Responsive Design Wins

The debate has been going back and forth for a couple of years now. Google shook things up when they announced that website types would have an influence on search rankings. Since then, technology companies have been pushing their various types of website design philosophies that would match what Google wanted. Over two years later, it’s safe to say that responsive is the right way to go.

Responsive Design Wins

Some will dismiss responsive as being too hyped-up or the flavor of the month, but there are factors that have lead us to believe that responsive is better for now and the foreseeable future. It’s not just because this website is built on a responsive platform, either. We weren’t always that way, but we went in this direction based upon the data. That data can, however, be boring, so we’re going to focus on the common sense attributes that makes responsive the clear winner.


News and so much more

One of the common arguments against responsive websites, particularly when it comes to business, is a flawed attempt to point out that responsive works well for publications. It’s true that most major news agencies and blogs have gone with responsive website design because of the easy way it works with all devices, but that’s not a valid argument against non-news sites using responsive. They would say, “It’s great for a blog but not for business.”
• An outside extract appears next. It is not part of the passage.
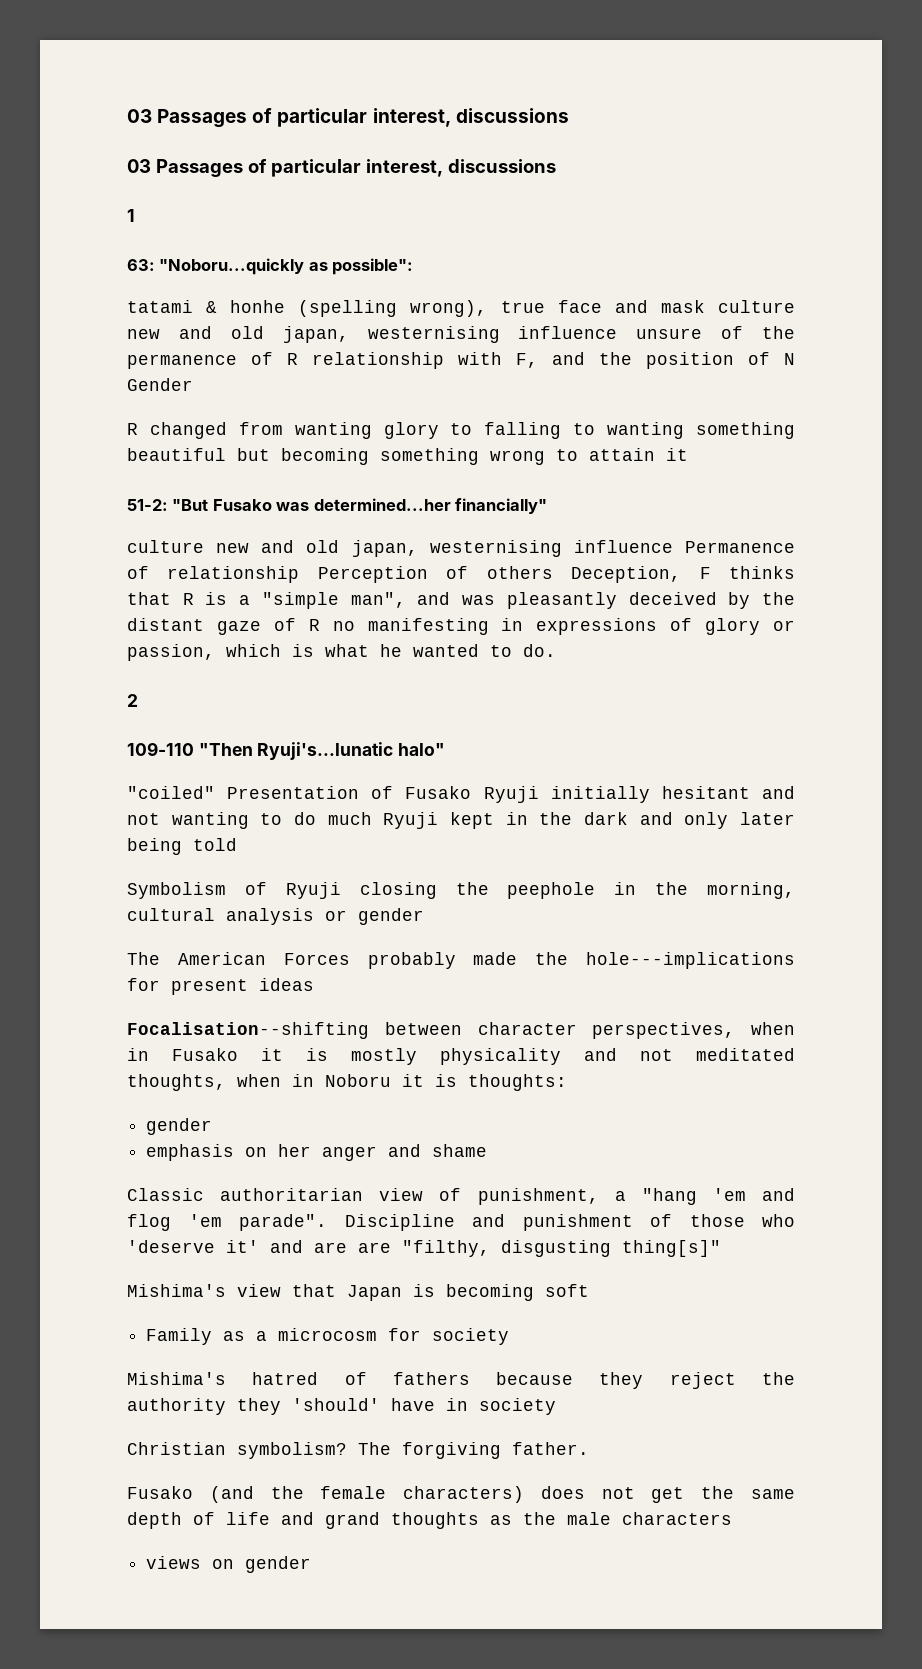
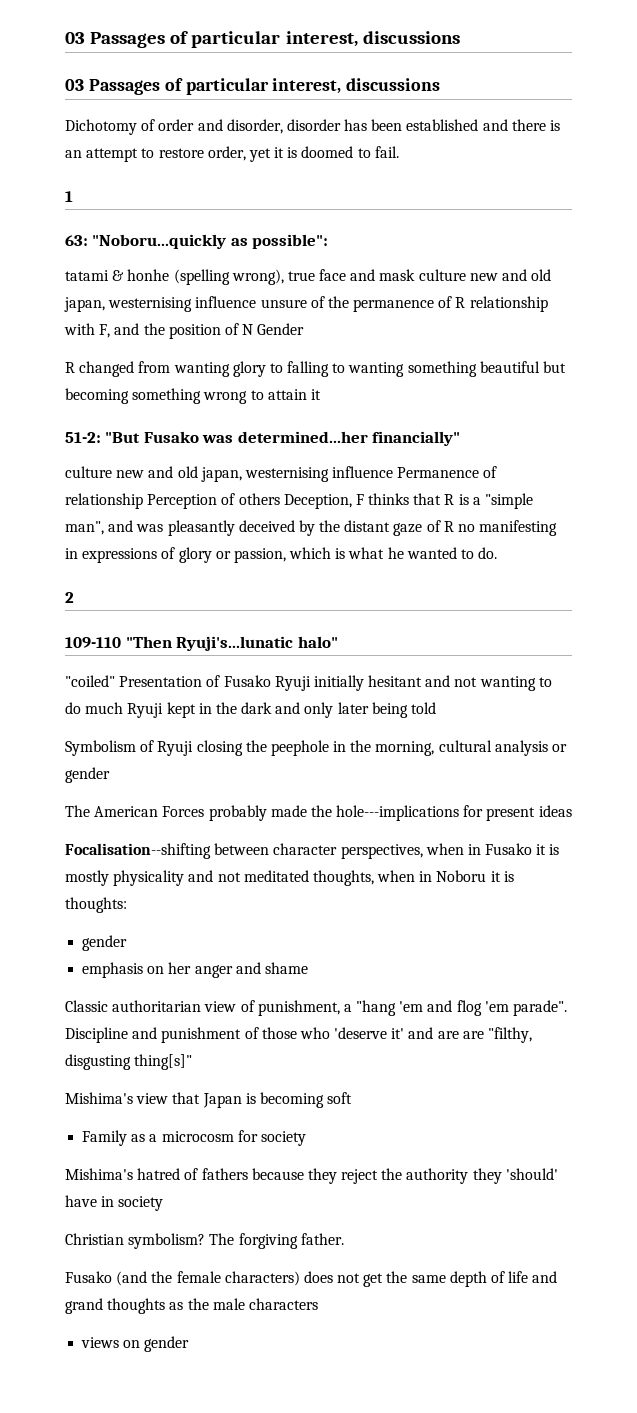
(556, 166) none -> [65,119,561,135] [65,146,399,162] // Dichotomy of order and disorder, disorder has been established and there is an attempt to restore order, yet it is doomed to fail.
That’s like saying that a 4×4 truck is good for driving through the mud but it’s not good at driving on sand. Whether on sand or on mud, a 4×4 truck is still going to perform better than a 4×2 truck or car. Then, the argument might be that it’s not good for driving on paved roads, and that argument is valid. However, the “paved roads of the internet,” namely the desktop experience, is no longer the only way to do it. In fact, it’s not even the most common method of “driving” on the internet for many types of websites. Having websites that perform well regardless of the platform is paramount.


All of the content everywhere

The biggest takeaways from Google when they started discussing mobile is that they wanted the content to match regardless of the device. Most mobile sites do not have the same content on them that is present on the desktop variation of the pages.
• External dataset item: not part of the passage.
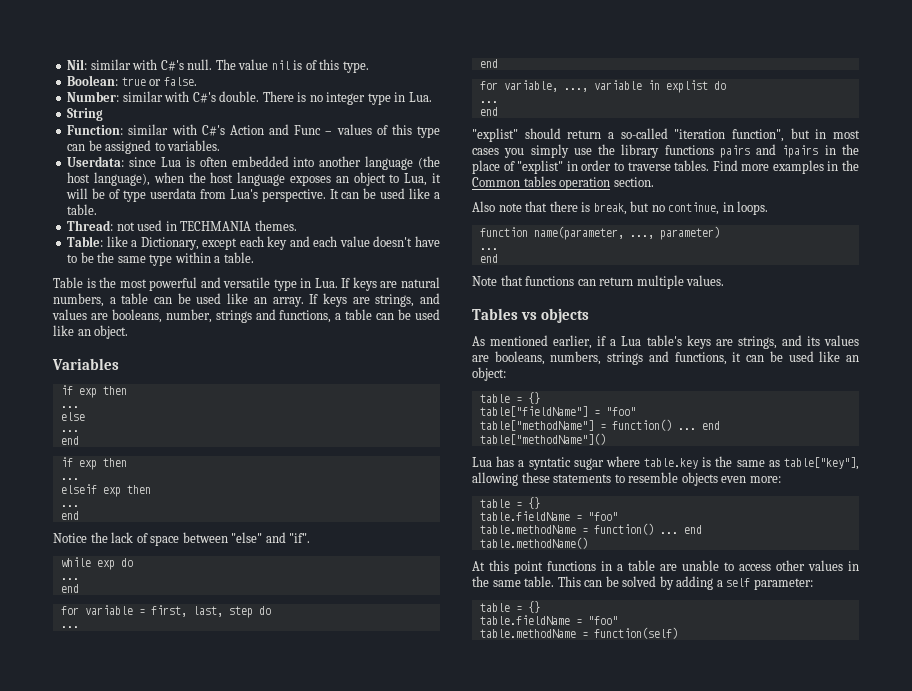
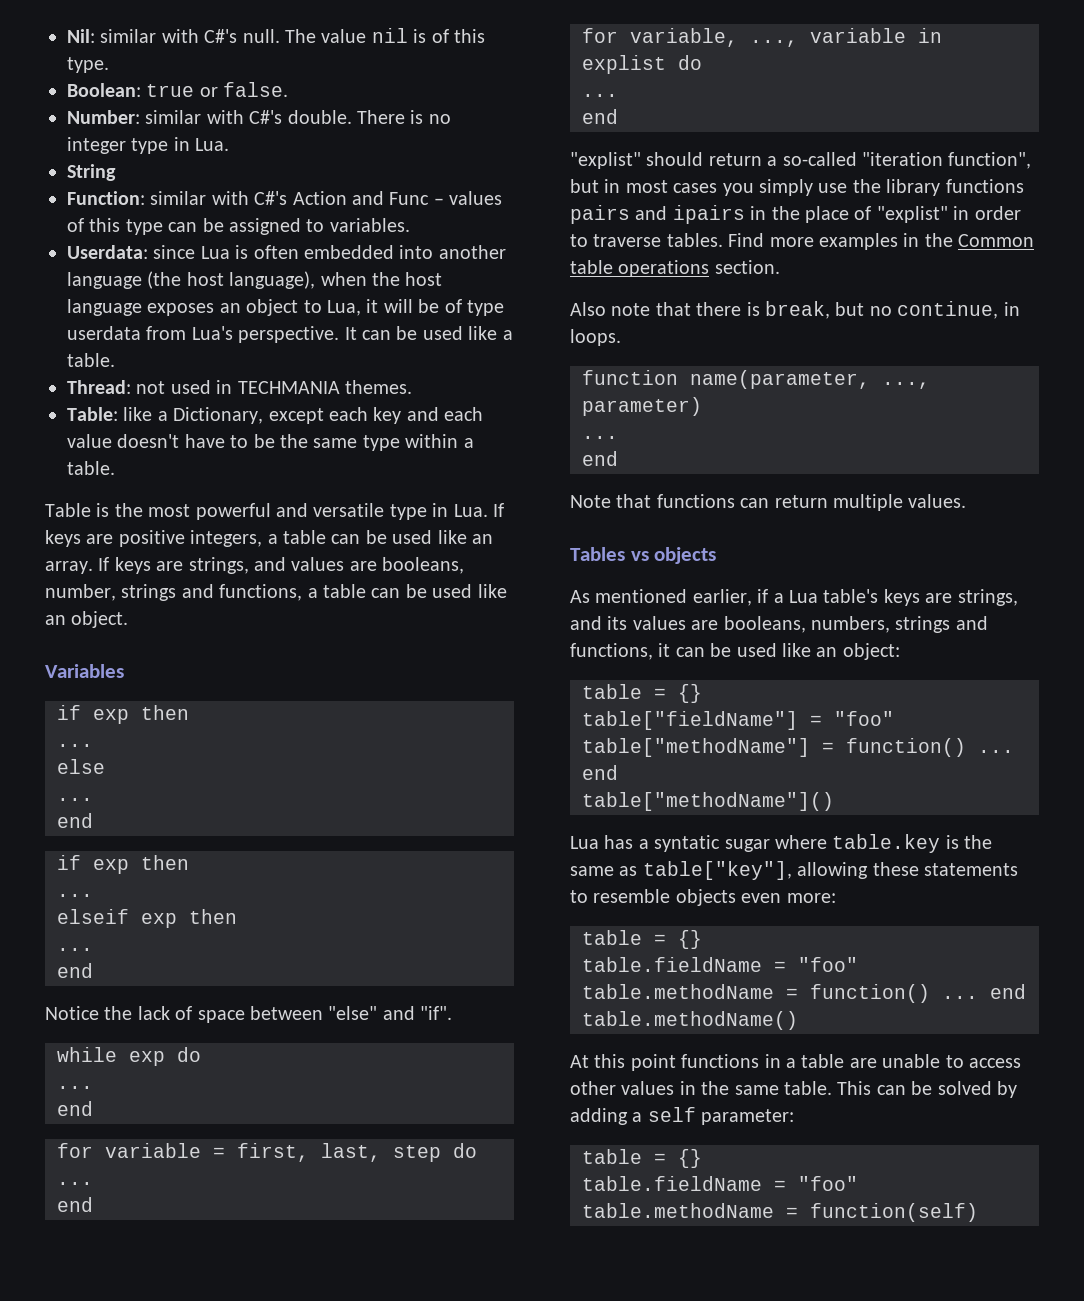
[401,277,441,288] [53,293,104,307] natural numbers, -> [118,530,263,547] positive integers,
[523,176,611,190] tables operation -> [570,260,710,277] table operations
With responsive websites, nearly all of the content is the same regardless of the device. The “nearly” part is that some parts of the mobile variation may be excluded from the desktop view such as “Click to Call” buttons, while some of the extraneous content on the desktop version can be excluded for the sake of speed (discussed below). All of the important content, however, is available on both mobile and desktop versions.
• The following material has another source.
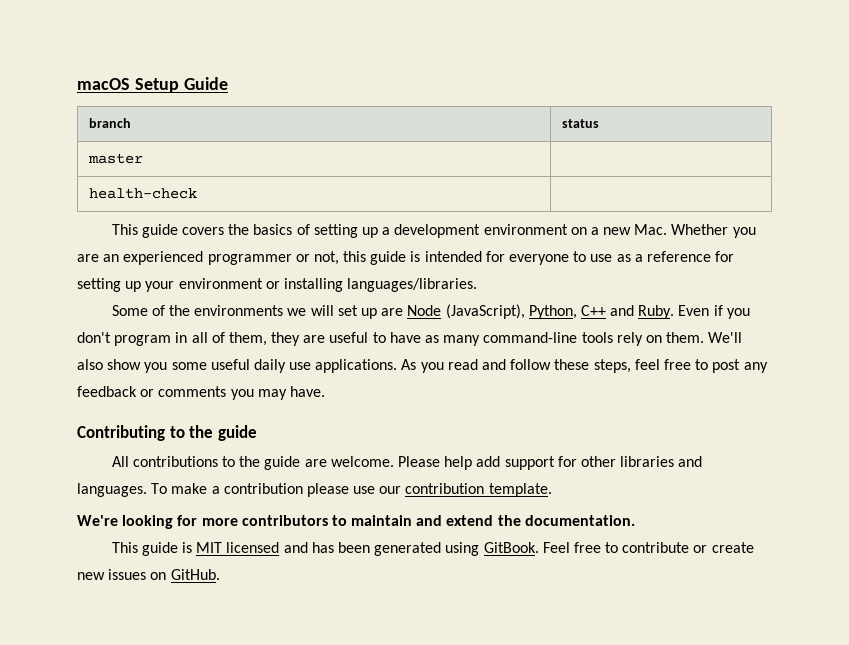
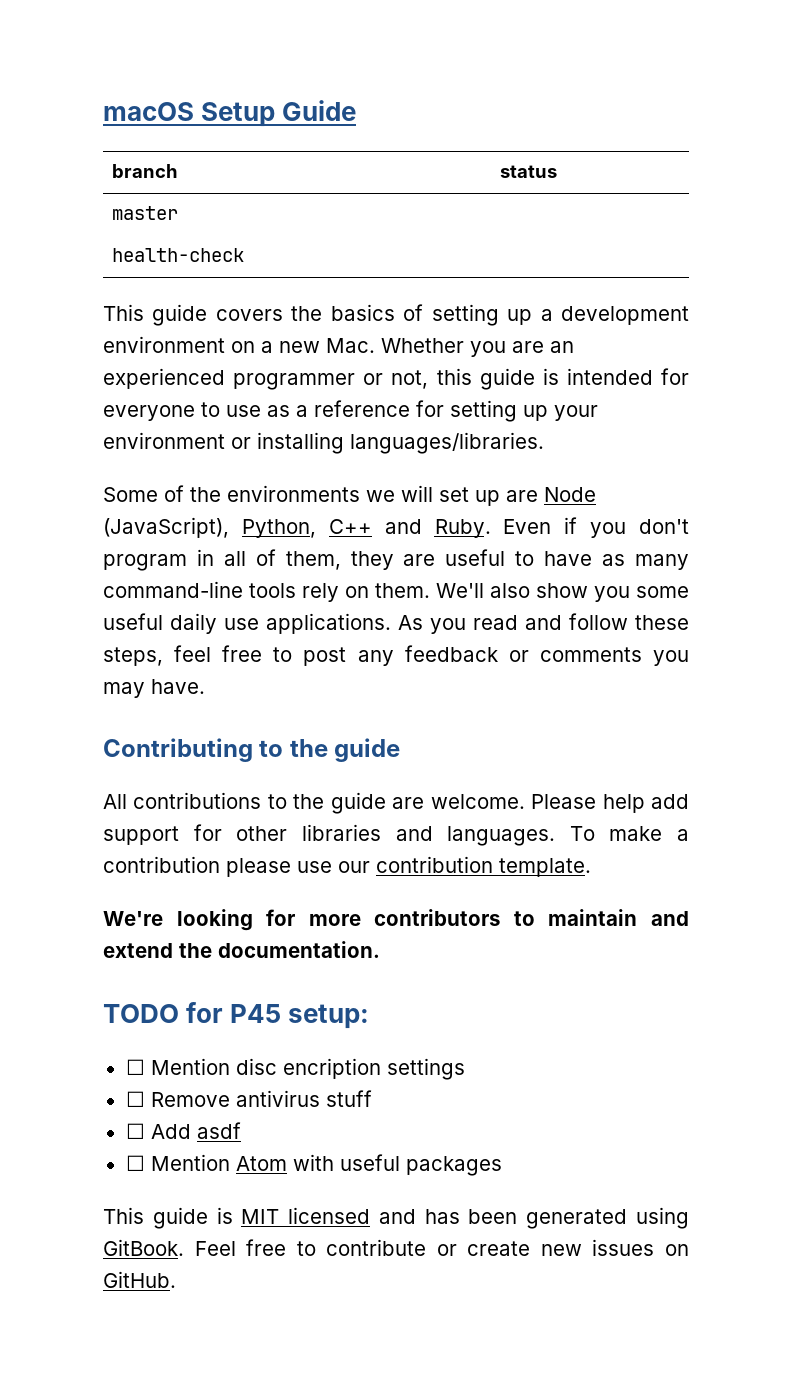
(635, 520) none -> [103,1002,370,1029] [125,1058,465,1080] [125,1090,372,1107] [125,1122,241,1139] [125,1154,502,1176] // TODO for P45 setup: // ☐ Mention disc encription settings // ☐ Remove antivirus stuff // ☐ Add asdf // ☐ Mention Atom with useful packages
Google wants a unified experience delivered in their search results regardless of the device through which the person is searching. If a page is available on desktop but disappears on mobile, Google does not want to offer those types of results. With responsive websites, the content is uniform, giving Google and their users (the searchers) the same basic experience regardless of the device.


The speed issue

This was a widespread problem a couple of years ago and is still a problem for some website providers today. Companies like Adobe and automotive website provider DealerOn have overcome most of the issues associated with building responsive websites that offer robust experiences across devices without hampering the speed. This can be done using several techniques that are not important in detail, but it’s important for those intending to build a company website on a responsive platform to test examples of their websites on all platforms and through multiple internet connections.

Most WiFi networks work fine with responsive sites, but once on a 3G or 4G mobile connection, they take time to load. This is a big problem with both user experience as well as organic search rankings as Google takes load times into account when determining where a website should rank in its searches.

Arguments can be made about other platforms, but when all of the data is examined and all of the opinions are tabulated, responsive comes out as the clear choice.